Podróżowanie i wakacje z dziećmi – gdzie jechać?

Wakacje z dziećmi to zdecydowanie najtrudniejsza i najbardziej wymagająca pod względem logistycznym i organizacyjnym forma podróżowania z dziećmi. I zdecydowanie moja ulubiona. Warto zacząć je planować wcześniej, bo mamy wtedy większe szanse na znalezienie atrakcyjnych ofert w niższych cenach od tych, które będą obowiązywały w szczycie sezonu. I nie dotyczy to tylko wakacji za granicą, ale też nad polskim morzem, czy na Mazurach. Przed podjęciem decyzji dokąd jedziemy i gdzie spędzimy wakacje, warto się zastanowić, jak chcemy je spędzić. I niestety uwzględniamy tu nie tylko swoje potrzeby (wiadomo, wygodny hotel, basen, sauna, darmowe drinki i śniadanie do pokoju), ale właśnie potrzeby naszych dzieci. A te będą naprawdę różne. Jednemu dziecku będzie pasował całodzienny tryb plażowania, inne dziecko super odnajdzie się w podróży kamperem, a jeszcze inne w mazurskiej głuszy, do której moje dzieci zdecydowanie się nie nadają. Dlatego my przed wyjazdem na wakacje szukamy takich miejsc, w których dzieci będą mogły korzystać z takich atrakcji jak wesołe miasteczko, zoo, rejs po morzu czy jeziorze, place zabaw, baseny, animacje itd. Jednocześnie muszą być to też miejsca, w których będzie można spacerować, zwiedzać, odkrywać ciekawe miejsca, spędzać dużo czasu poza hotelem, czy wynajętym mieszkaniem.
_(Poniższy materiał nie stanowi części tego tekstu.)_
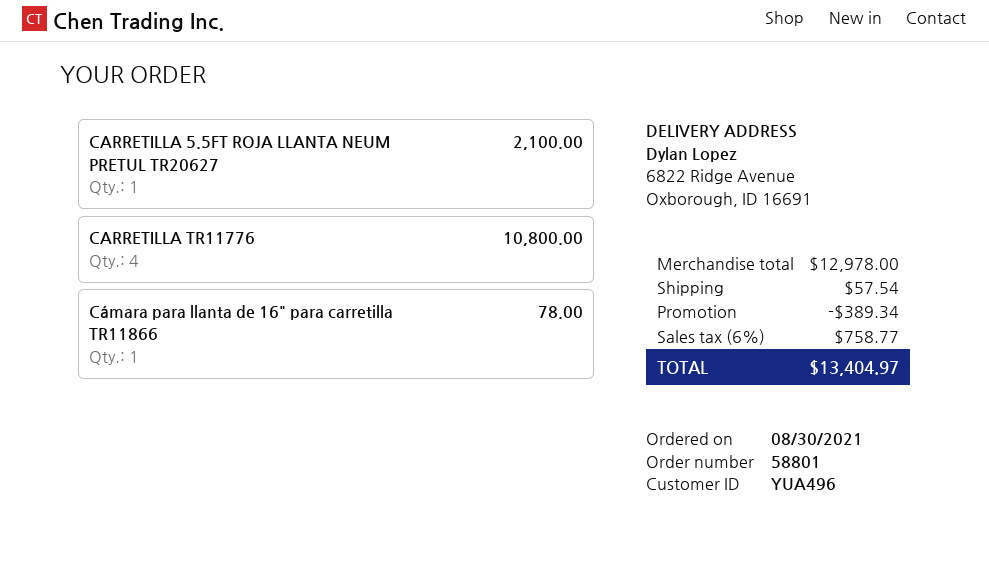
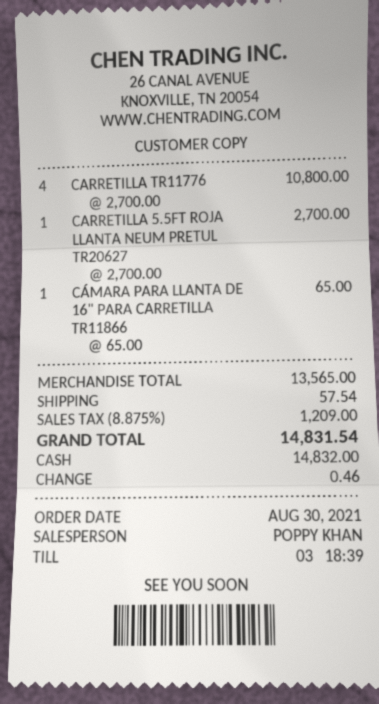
CARRETILLA 5.5FT ROJA LLANTA NEUM PRETUL TR20627: 1 for 2100.00 -> 1 for 2700.00
Cámara para llanta de 16" para carretilla TR11866: 1 for 78.00 -> 1 for 65.00
subtotal: 12978.00 -> 13565.00
discount: 389.34 -> none
tax: 6% = 758.77 -> 8.875% = 1209.00
total: 13404.97 -> 14831.54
Wakacje z dziećmi – w hotelu, czy prywatnym mieszkaniu?

Wybór kierunku wakacji i wstępne zaplanowanie, co będziemy robić to jedno. Drugą kwestią jest wybór hotelu, w którym spędzimy wakacje. Jeśli jedziemy z dziećmi warto wybrać taki hotel, który jest przygotowany na przyjęcie małych dzieci. Kącik zabaw, animatorzy, sala gier, park wodny, łóżeczko w pokoju, dziecięce menu w restauracji to tylko część udogodnień, które mogą uprzyjemnić wakacje dzieciom i ułatwić życie rodzicom.
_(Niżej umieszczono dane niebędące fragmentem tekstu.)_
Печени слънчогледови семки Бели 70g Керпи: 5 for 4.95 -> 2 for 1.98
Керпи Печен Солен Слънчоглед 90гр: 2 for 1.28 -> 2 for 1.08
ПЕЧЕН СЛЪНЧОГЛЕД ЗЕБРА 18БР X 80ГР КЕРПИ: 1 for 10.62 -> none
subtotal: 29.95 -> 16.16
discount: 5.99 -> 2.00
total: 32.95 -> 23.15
Jeśli zamiast hotelu wybieracie mieszkanie np. z portalu Airbnb sprawdźcie, czy w pobliżu znajduje się plac zabaw, czy balkon jest bezpieczny, czy w mieszkaniu jest łóżko, na którym dziecko będzie mogło bezpiecznie spać. Warto dopytać też właścicieli o sąsiedztwo, bo hałaśliwi sąsiedzi prowadzący nocny tryb życia mogą być sporym utrudnieniem. Jadąc z niemowlęciem zapytajcie właściciela mieszkania o możliwość wstawienia łóżeczka turystycznego i wanienkę. Wynajmując mieszkanie warto też zawsze dopytać o ręczniki, wyposażenie kuchni itd. Jeśli chcielibyście skorzystać z 55 zł zniżki na wynajęcie mieszkanie przez Airbnb możecie to zrobić korzystając z tego linka -> klik!.

Jak się spakować na wakacje z dziećmi?

Pakowanie to chyba najbardziej nielubiany element wakacyjnych wyjazdów. Zwłaszcza, jeśli mamy ograniczoną ilość miejsca w bagażu, bo lecimy samolotem. Ja już tą sztukę opanowałam całkiem nieźle, ale wciąż mam wrażenie, że biorę ze sobą za dużo rzeczy, przy czym nie opuszczają mnie obawy, że wzięłam ich za mało.

Pakując się na wakacje, na które lecimy samolotem bierzemy ze sobą zawsze jeden duży bagaż (w zależności od linii lotniczych jest to 20-23 kg) i trzy bagaże podręczne. Przy czym jeden jest na rzeczy potrzebne na samą podróż, czyli pieluchy, chusteczki, jedzenie itd. Dzieciom przygotowuję zawsze zestawy ubrań na każdy dzień pobytu plus dodatkowo 2-3 zestawy awaryjne. Ubrania dobieram do siebie tak, żeby można było je sobą łączyć. Nawet lecąc w miejsca, gdzie na ogół jest wysoka temperatura biorę też ubrania na długi rękaw, kryte buty i cienkie kurtki. My zresztą pakujemy się bardzo podobnie.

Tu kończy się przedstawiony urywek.